I am told that HMRC’s view is “pragmatic” as otherwise it would reject too many variations as they are executed only by the beneficiaries and not by the personal representatives of the deceased beneficiary. However, if executed by the personal representatives, but not their beneficiaries, the personal representatives can be put through hoops to prove the beneficiaries consent to the variation (even if it is wholly in their favour). Inconsistent?

Rather than educating the drafters of such documents to use formats that comply with the legislation, HMRC accepts what, in relation to other matters, it would call “shoddy” and reject out of hand. Does this promote “good practice”, let alone “best practice”?

Paul Saunders

Paul, as always, makes a number of both interesting and incisive comments with which it is difficult to disagree (and I do not propose to disagree).

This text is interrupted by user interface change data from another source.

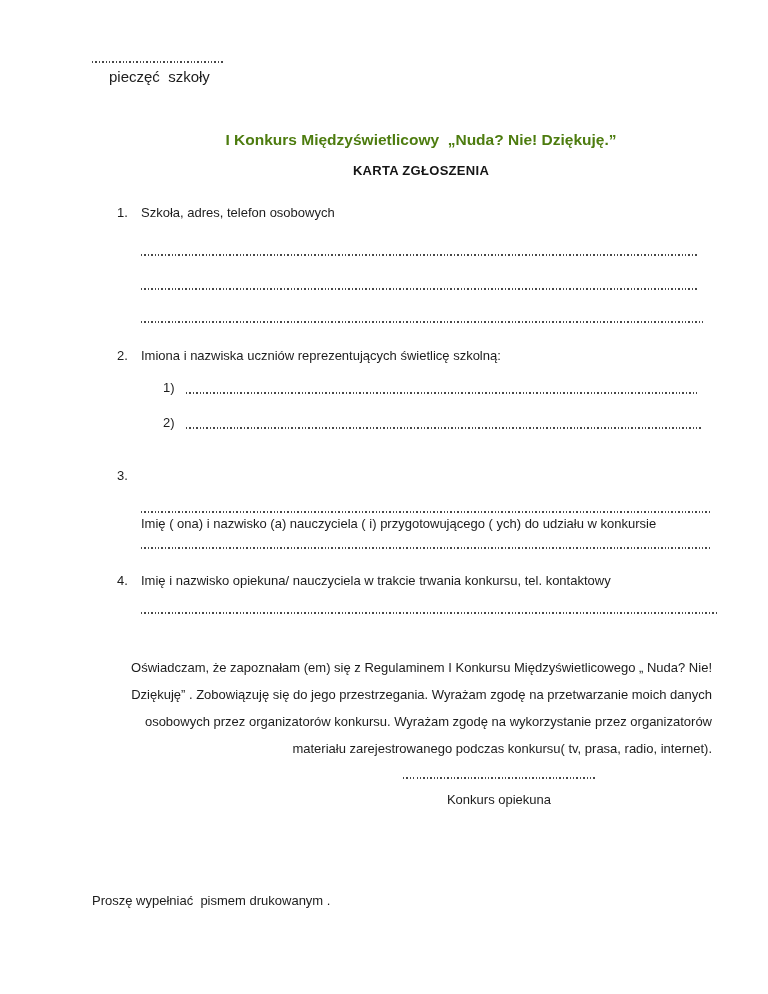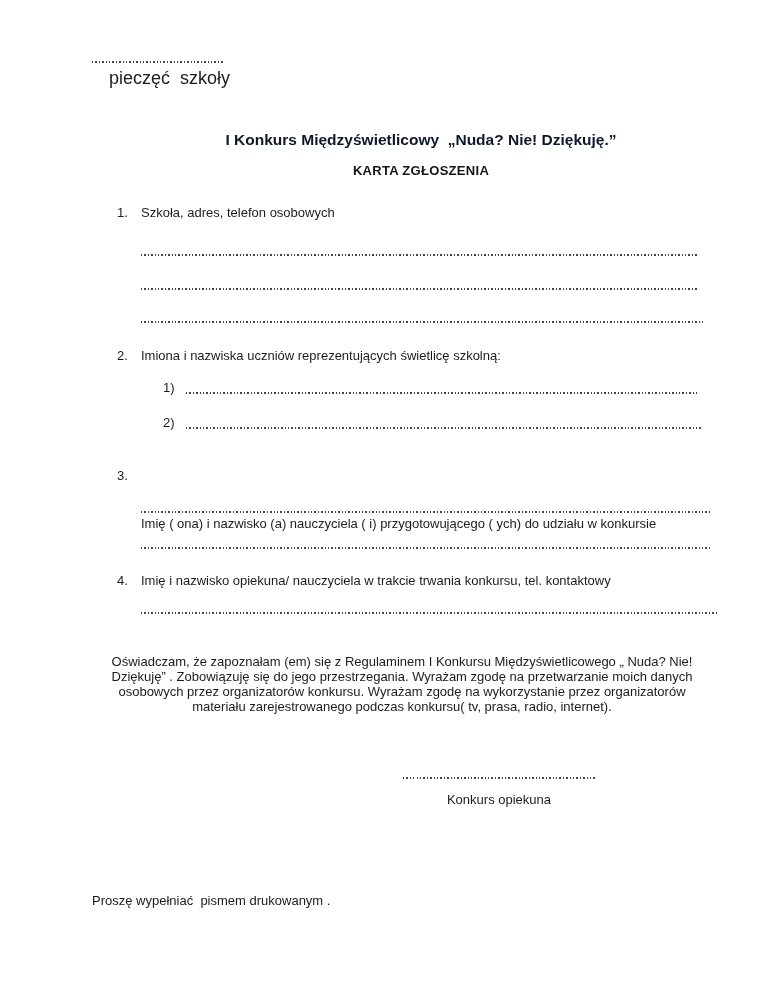--- a/index.html
+++ b/index.html
@@ -41,7 +41,7 @@
 <div class="page">
 
   <div class="abs dotline" style="left:92px; top:61px; width:133px;"></div>
-  <div class="abs pre" style="left:109px; top:68px; font-size:18px;">pieczęć  szkoły</div>
+  <div class="abs pre" style="left:109px; top:68px; font-size:15px;">pieczęć  szkoły</div>
 
   <div class="abs title pre" style="left:92px; top:131px; width:658px;">I Konkurs Międzyświetlicowy  „Nuda? Nie! Dziękuję.”</div>
   <div class="abs subtitle" style="left:92px; top:163px; width:658px;">KARTA ZGŁOSZENIA</div>

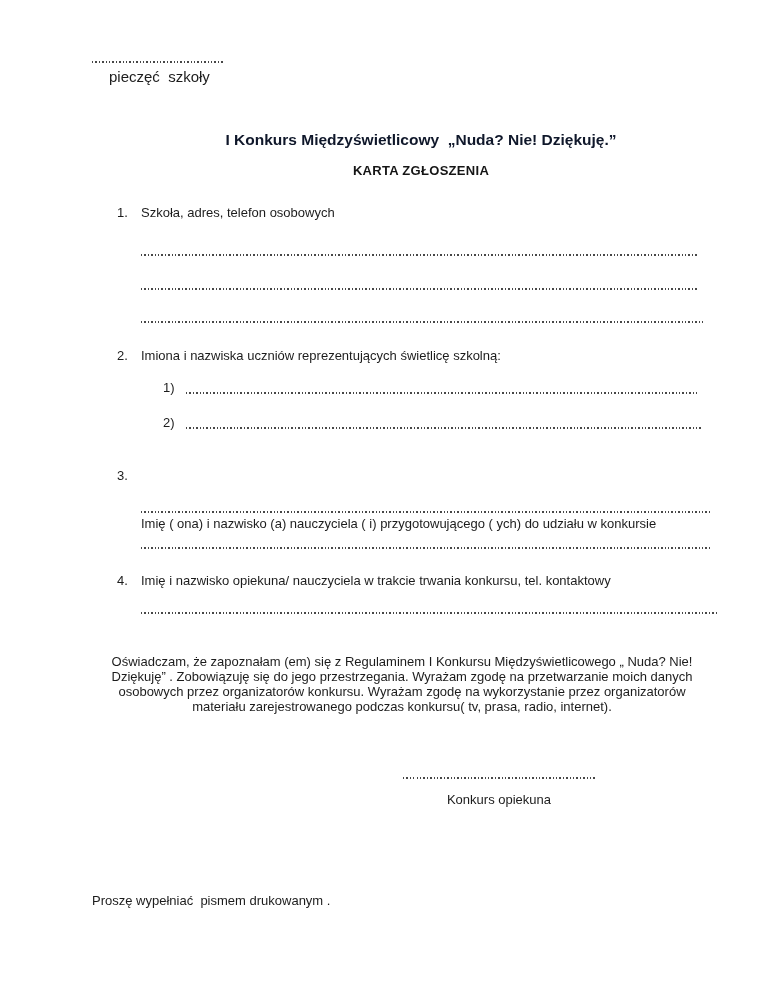--- a/index.html
+++ b/index.html
@@ -23,7 +23,7 @@
     font-weight:bold;
     font-size:15.5px;
     text-align:center;
-    color:#0f172a;
+    color:#4d7c0f;
   }
   .subtitle {
     font-weight:bold;

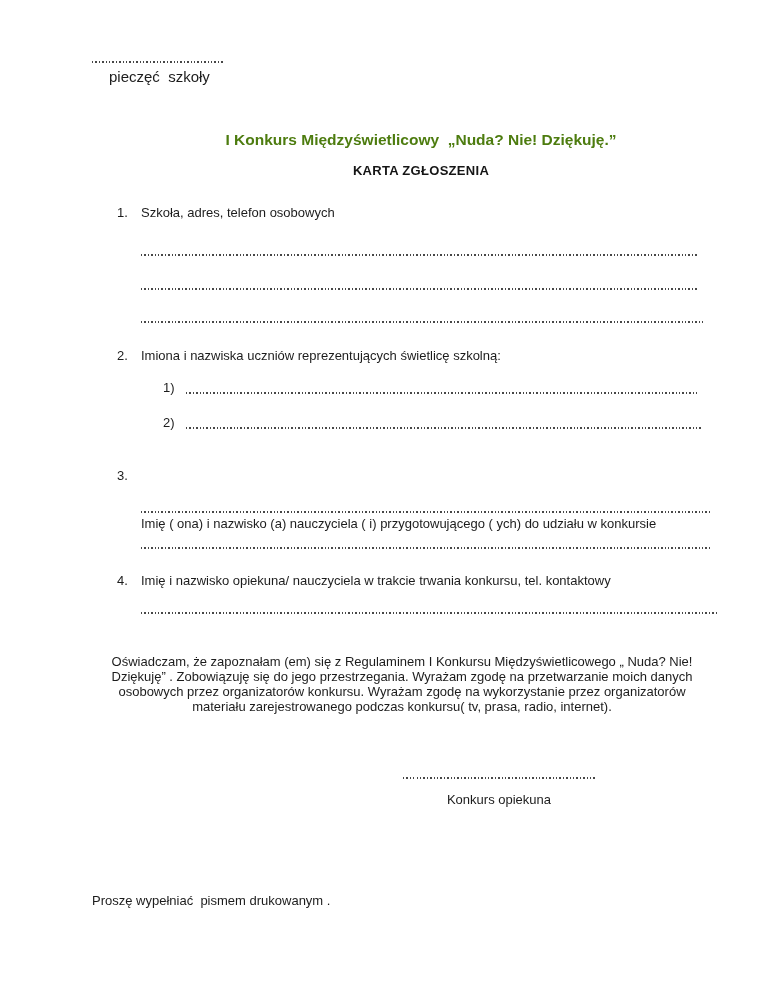--- a/index.html
+++ b/index.html
@@ -32,7 +32,7 @@
     text-align:center;
     color:#151515;
   }
-  .para { line-height:15px; text-align:center; }
+  .para { line-height:27px; text-align:right; }
   .sig-caption { text-align:center; }
 </style>
 </head>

Perhaps I may add one or two observations which reflect my understanding of the DoV concept and trust I will be corrected if I am somewhat misguided.

My interpretation of IHTA 1984 s142 in the circumstances recounted in IHTM35042’s Example is that under s142(1) it is the PRs of W’s estate (alone) who “as persons who benefit under the disposition [of H]” must execute the DoV, not W’s beneficiary. No doubt before so doing, W’s PRs would have received written instruction from W’s beneficiary to this effect available for production to HMRC as and when necessary. Accordingly, I do therefore find it surprising to note that HMRC seem relaxed in accepting a DoV executed by W’s beneficiary alone [as per IHTM35042’s Example]. On the other hand, I could forsee a problem where W’s PRs fail to obtain probate of W’s estate within two years of H’s death (eg if W’s death occurred close to two years after H’s death).

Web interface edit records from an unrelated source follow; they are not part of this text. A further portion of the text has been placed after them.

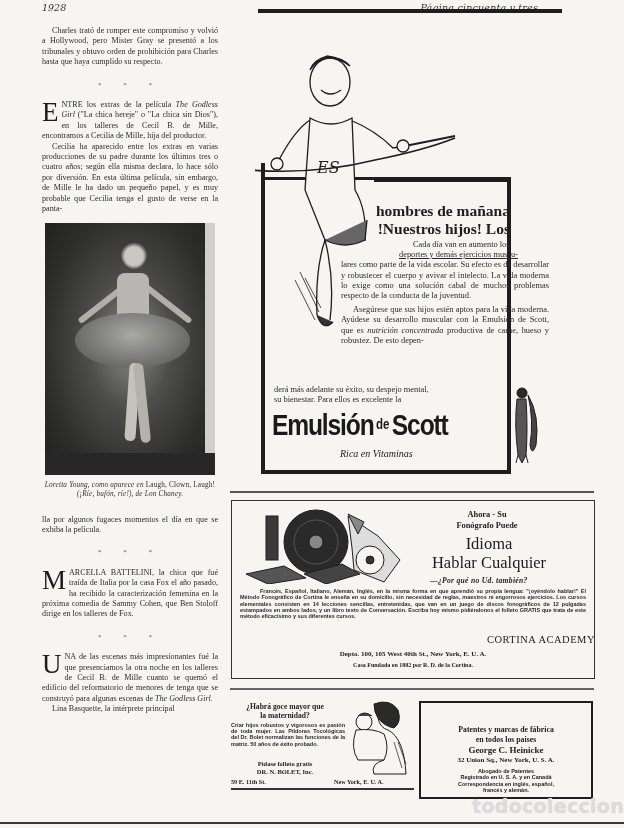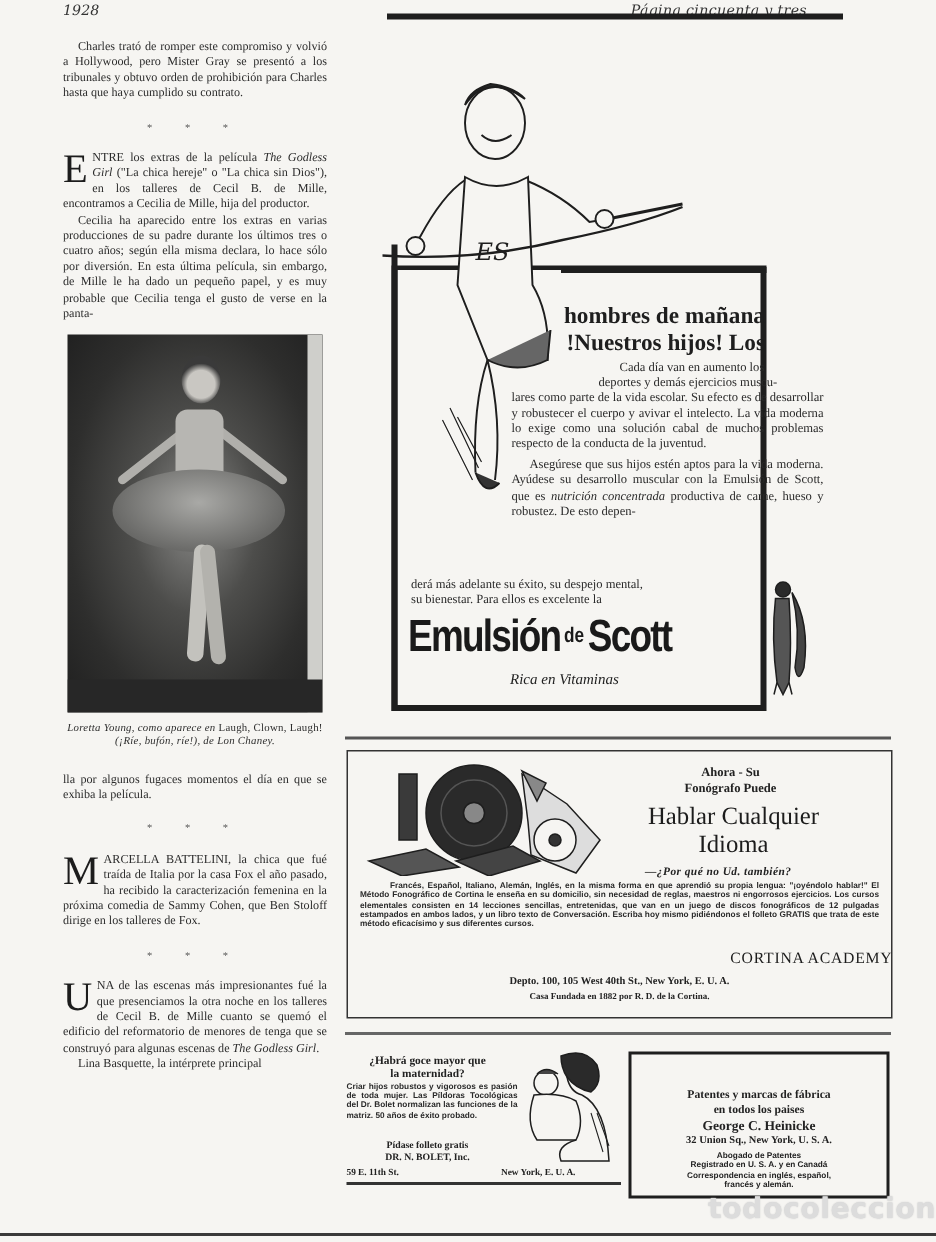--- a/index.html
+++ b/index.html
@@ -102,7 +102,7 @@
   <div class="hdr-page">Página cincuenta y tres</div>
 
   <div class="col-left">
-    <p>Charles trató de romper este compromiso y volvió a Hollywood, pero Mister Gray se presentó a los tribunales y obtuvo orden de prohibición para Charles hasta que haya cumplido su contrato.</p>
+    <p>Charles trató de romper este compromiso y volvió a Hollywood, pero Mister Gray se presentó a los tribunales y obtuvo orden de prohibición para Charles hasta que haya cumplido su respecto.</p>
     <div class="stars">* * *</div>
 
     <p class="dropcap-para"><span class="dropcap">E</span><span>NTRE los extras de la película </span><span class="italic">The Godless Girl</span><span> ("La chica hereje" o "La chica sin Dios"), en los talleres de Cecil B. de Mille, encontramos a Cecilia de Mille, hija del productor.</span></p>

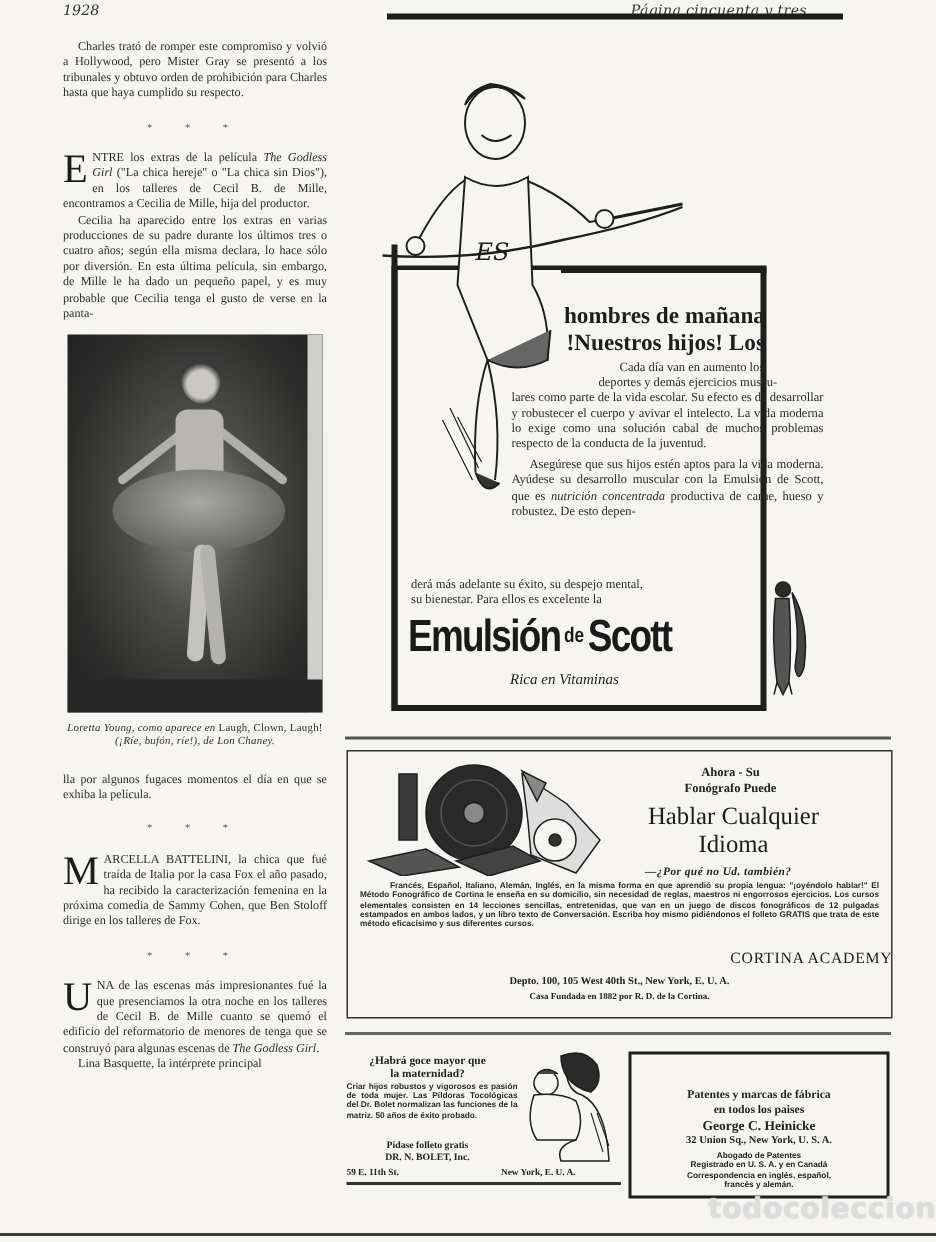--- a/index.html
+++ b/index.html
@@ -52,7 +52,7 @@
   .scott-body { position: absolute; left: 312px; top: 240px; width: 208px; font-family: "Liberation Serif", serif; font-size: 8.4px; line-height: 10.2px; text-align: justify; color: #2a2a2a; margin-left: 29px; }
   .scott-body p { margin-bottom: 4px; }
   .scott-body .l1 { padding-left: 72px; }
-  .scott-body .l2 { padding-left: 58px; }
+  .scott-body .l2 { padding-left: 58px; text-decoration: underline; }
   .scott-tail { position: absolute; left: 274px; top: 385px; width: 200px; font-family: "Liberation Serif", serif; font-size: 8.4px; line-height: 10.2px; color: #2a2a2a; }
   .scott-brand { position: absolute; left: 272px; top: 408px; font-family: "Liberation Sans", sans-serif; font-weight: bold; font-size: 30px; letter-spacing: -1.4px; transform: scaleX(0.82); transform-origin: left top; color: #1a1a1a; white-space: nowrap; }
   .scott-brand .de { font-size: 14px; letter-spacing: 0; vertical-align: 6px; margin: 0 3px; }

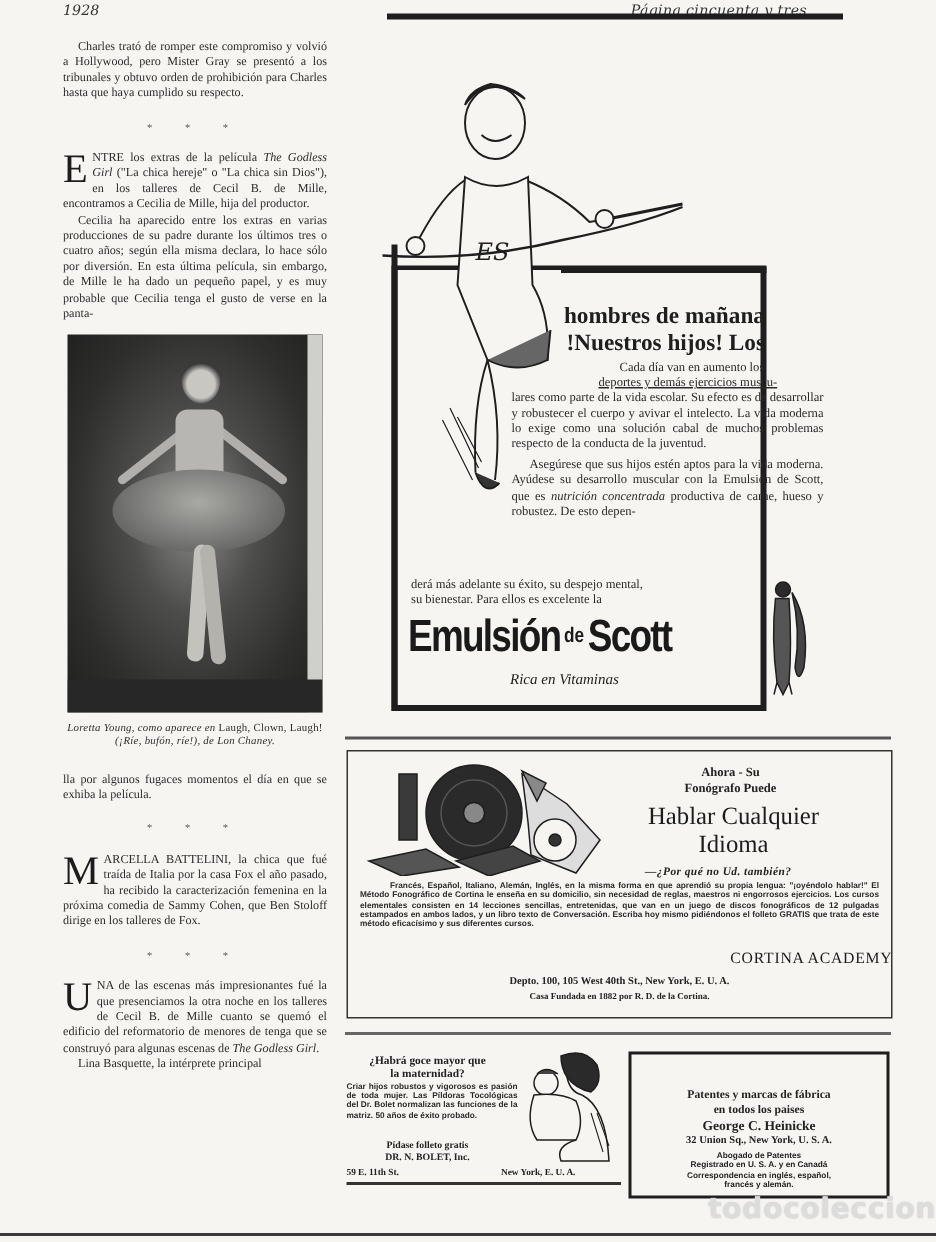--- a/index.html
+++ b/index.html
@@ -206,8 +206,8 @@
     <div>Fonógrafo Puede</div>
   </div>
   <div class="cortina-big">
+    <div>Idioma</div>
     <div>Hablar Cualquier</div>
-    <div>Idioma</div>
   </div>
   <div class="cortina-why">—¿Por qué no Ud. también?</div>
   <div class="cortina-body">Francés, Español, Italiano, Alemán, Inglés, en la misma forma en que aprendió su propia lengua: "¡oyéndolo hablar!" El Método Fonográfico de Cortina le enseña en su domicilio, sin necesidad de reglas, maestros ni engorrosos ejercicios. Los cursos elementales consisten en 14 lecciones sencillas, entretenidas, que van en un juego de discos fonográficos de 12 pulgadas estampados en ambos lados, y un libro texto de Conversación. Escriba hoy mismo pidiéndonos el folleto GRATIS que trata de este método eficacísimo y sus diferentes cursos.</div>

Paul makes reference to W’s beneficiary requesting H’s PRs to deliver the relevant property to W’s beneficiary. Assuming it is W’s beneficiary alone who executed the DoV it does not then follow that the PRs of H’s estate would be within their remit to simply convey H’s estate directly to the beneficiary of W’s estate. To do so would fail to appreciate that the acceptability of the DoV to HMRC means only that a tax fiction is permitted (ie back-dating for IHT and CGT purposes). Once H’s estate is administered it is to W’s PRs to whom any assent should be made as it is they who on W’s death acquire both the legal and equitable interests in W’s property. It is then for W’s PRs to effect any assent either to W’s beneficiary (for onward transmission) or, at W’s request, to the ultimate beneficiary identified under the DoV.

This would also seem to deal with Paul’s understandable concern regarding W’s possible insolvent estate.